Ukrainians write the same on the banners that "welcome" the Russians in the big cities. "Welcome to Hell".
In yet another contemporary yet timeless analogy, Wilson writes:"Many of the snipers, tank drivers, soldiers and civilians who defended Stalingrad and fought their way through the man-made gullies , the caves and gorges, were women withstood one of the most terrible of all battles". Something that reminds us of women in Ukraine who take a rifle and do not leave their cities, but also the women in Kobani.
History wrote that in the end Stalingrad, which had almost fallen, became a trap for the Germans themselves.
"The Germans pounded the city, house by house, until most of Stalingrad was in their hands by mid-November, with only a few remaining pockets of Russian resistance. At this point, before the Germans were able to claim possession of the city, the Soviets launched Operation Uranus, their massive counteroffensive that encircled Stalingrad.
The German 6th Army – 270,000 men – was trapped inside. In September Hitler had vowed never to leave Stalingrad. General Paulus was forbidden either to attempt to break the cordon or to surrender. Food was transported to the city by airlift for a short period of time. But by late December the German forces in the Caucasus and Russia had completely retreated, leaving the 6th Army to survive on its own. With food and ammunition supplies depleted, the Germans faced a second period of civil warfare. They experienced what the citizens of Leningrad and the Warsaw ghetto suffered at the hands of the Germans:starvation and devastating diseases. On January 31, 1943, the last remnants of the 6th Army surrendered.
The self-proclaimed city destroyer, Hitler, was destroyed by cities. During the Second World War 1,710 Russian cities and 70,000 villages were hit to the point of ruin. As the Red Army forced the Germans to retreat westward in 1943 and 1944, the more violence they displayed in cities and civilians...".
You can read more in "Metropolis:The Story of Cities, Man's Greatest Discovery", by Ben Wilson.
The book description
From a brilliant new historian, a colorful journey through 7,000 years and 26 cities around the world, which shows how urban living has been the motivation and cradle for humanity's greatest innovations.

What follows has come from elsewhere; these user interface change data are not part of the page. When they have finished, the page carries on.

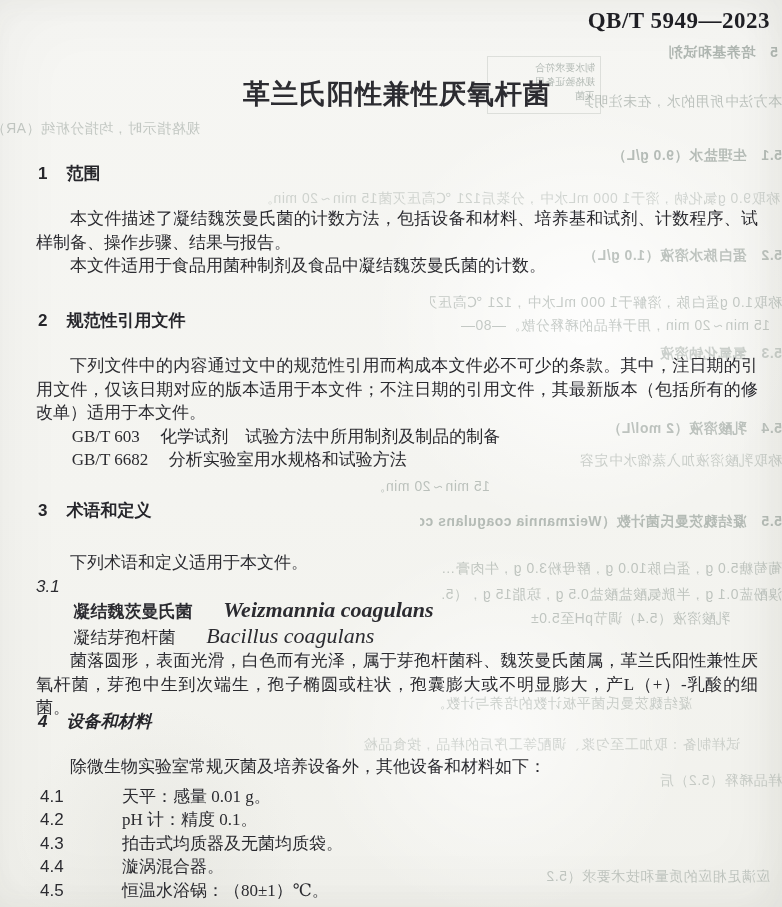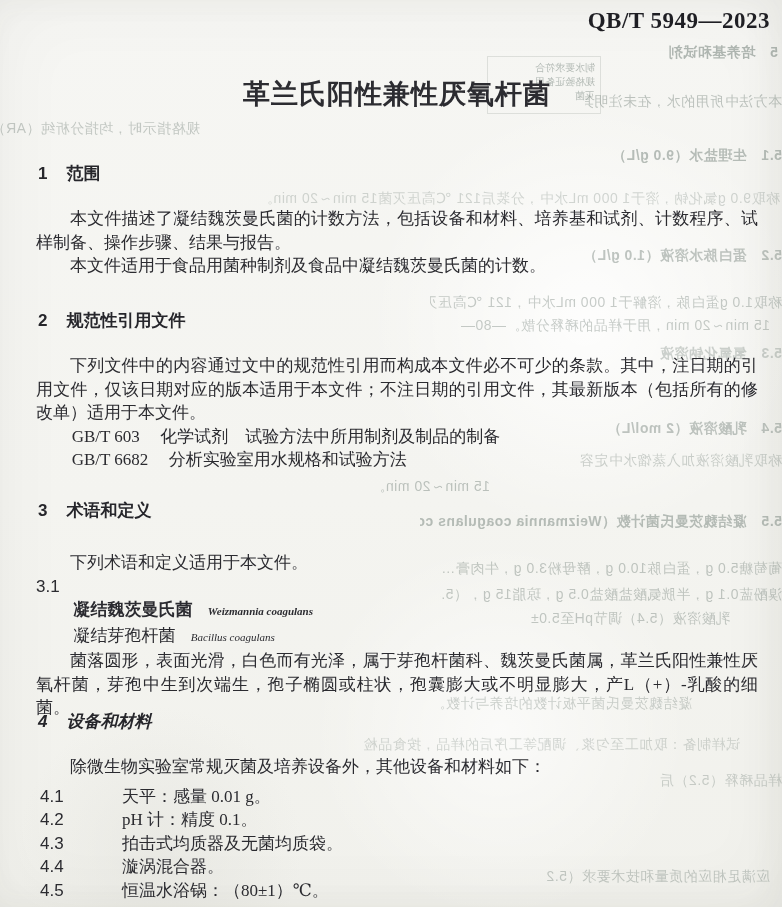--- a/index.html
+++ b/index.html
@@ -61,27 +61,27 @@
   .sec-heading{
     position:absolute;left:38px;
     font-family:"Liberation Sans","DejaVu Sans",sans-serif;
     font-weight:bold;font-size:17px;color:#26262b;
   }
   .sec-heading .no{display:inline-block;margin-right:19px;}
   .block{position:absolute;left:36px;width:722px;font-size:17px;line-height:23.5px;}
   .block p{margin:0;text-indent:2em;text-align:justify;}
   .ref-line{margin-left:2.1em;}
   .ref-code{display:inline-block;margin-right:1.2em;}
-  .clause-no{font-family:"Liberation Sans","DejaVu Sans",sans-serif;}
+  .clause-no{font-family:"Liberation Sans","DejaVu Sans",sans-serif;font-style:italic;}
   .term-line{margin-left:2.2em;}
   .term-zh{font-weight:bold;
     font-family:"Liberation Sans","DejaVu Sans",sans-serif;}
   .term-zh.light{font-weight:normal;}
   .term-la{font-style:italic;font-weight:bold;margin-left:1.4em;
-    font-family:"Liberation Serif","DejaVu Serif",serif;font-size:11px;}
+    font-family:"Liberation Serif","DejaVu Serif",serif;font-size:22px;}
   .term-la.light{font-weight:normal;}
   .item-row{display:flex;gap:44px;}
   .item-no{
     flex:0 0 38px;margin-left:4px;
     font-family:"Liberation Sans","DejaVu Sans",sans-serif;
   }
   .item-text{flex:1;}
   #s1-heading{top:162px;}
   #s1-body{top:207px;}
   #s2-heading{top:309px;}

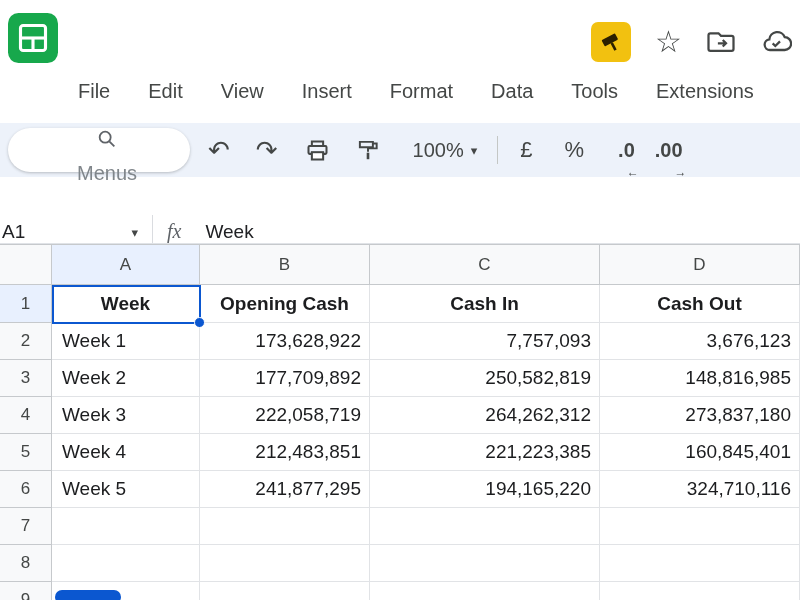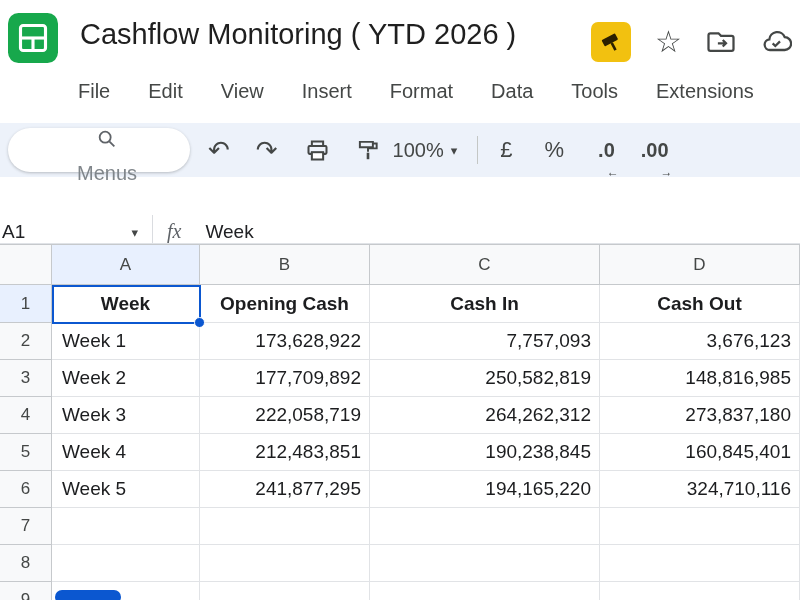--- a/index.html
+++ b/index.html
@@ -62,21 +62,20 @@
 <div class="screen">
 
   <div class="logo">
     <svg viewBox="0 0 48 48" width="50" height="50">
       <rect width="48" height="48" rx="10" fill="#17a84c"></rect>
       <rect x="12" y="12" width="24" height="24" rx="2.5" fill="none" stroke="#fff" stroke-width="3"></rect>
       <line x1="12" y1="24" x2="36" y2="24" stroke="#fff" stroke-width="3"></line>
       <line x1="24" y1="24" x2="24" y2="36" stroke="#fff" stroke-width="3"></line>
     </svg>
   </div>
-  <div class="doc-title">Cashflow Monitoring ( YTD 2026 )</div>
 
   <div class="title-icons">
     <div class="ticon ybox">
       <svg viewBox="0 0 24 24" width="26" height="26">
         <g transform="rotate(-28 12 12)">
           <rect x="5" y="6.5" width="14" height="6.5" rx="1" fill="#2b2000"></rect>
           <rect x="11" y="13" width="2.4" height="7.5" fill="#2b2000"></rect>
         </g>
       </svg>
     </div>
@@ -124,32 +123,32 @@
         <rect x="4" y="8" width="16" height="7" rx="1" fill="none" stroke="#444746" stroke-width="1.8"></rect>
         <rect x="7" y="13.5" width="10" height="6.5" fill="#fff" stroke="#444746" stroke-width="1.8"></rect>
       </svg>
     </div>
     <div class="tbtn" style="margin-left:24px">
       <svg viewBox="0 0 24 24" width="26" height="26">
         <path d="M4.5 4.5h12v5h-12zM16.5 6h3.5v4.5h-8v3" fill="none" stroke="#444746" stroke-width="1.8"></path>
         <rect x="10.8" y="14.5" width="2.4" height="6" fill="#444746"></rect>
       </svg>
     </div>
-    <div class="zoom" style="margin-left:12px">
+    <div class="zoom" style="margin-left:32px">
       <span class="zoom-text">100%</span>
       <span class="caret">▾</span>
     </div>
     <div class="tdivider"></div>
     <div class="tbtn sym" style="margin-left:22px">£</div>
     <div class="tbtn sym" style="margin-left:32px">%</div>
     <div class="tbtn dec" style="margin-left:34px">
       <span>.0</span>
       <span class="dec-arrow">←</span>
     </div>
-    <div class="tbtn dec" style="margin-left:26px">
+    <div class="tbtn dec" style="margin-left:20px">
       <span>.00</span>
       <span class="dec-arrow">→</span>
     </div>
   </div>
 
   <div class="formulabar">
     <div class="namebox">
       <span class="cellref">A1</span>
       <span class="caret">▾</span>
     </div>
@@ -186,21 +185,21 @@
 
       <div class="ch">4</div>
       <div class="cell left">Week 3</div>
       <div class="cell num">222,058,719</div>
       <div class="cell num">264,262,312</div>
       <div class="cell num">273,837,180</div>
 
       <div class="ch">5</div>
       <div class="cell left">Week 4</div>
       <div class="cell num">212,483,851</div>
-      <div class="cell num">190,238,845</div>
+      <div class="cell num">221,223,385</div>
       <div class="cell num">160,845,401</div>
 
       <div class="ch">6</div>
       <div class="cell left">Week 5</div>
       <div class="cell num">241,877,295</div>
       <div class="cell num">194,165,220</div>
       <div class="cell num">324,710,116</div>
 
       <div class="ch">7</div>
       <div class="cell left"></div>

In the two hundred millennia of our existence, nothing has shaped us more deeply than the city. Historian Ben Wilson, award-winning best-selling author, tells the great, glorious story of how city life enabled the growth of human civilization. Starting with Uruk, the world's first city, dating back to 4,000 BC and depicted in the Epic of Gilgamesh , shows us that cities were never a necessity, but, when they were created, their proximity led to a flourishing of human achievement, creating new professions, new forms of art, worship and commerce – all of which make up civilization.
Taking readers on a tour of famous cities over a period spanning over 7,000 years, Wilson reveals in Metropolis τις καινοτομίες καθεμίας:την ενασχόληση με τα κοινά στην Αγορά της Αθήνας, το παγκόσμιο εμπόριο στη Βαγδάτη του 9ου αιώνα, τα οικονομικά στα καφέ του Λονδίνου, τις οικιακές ανέσεις στην καρδιά του Άμστερνταμ.
Ζωντανό, ευφυές, ευκολοδιάβαστο, το Metropolis είναι μια υπέροχη περιήγηση στα ανθρώπινα επιτεύγματα.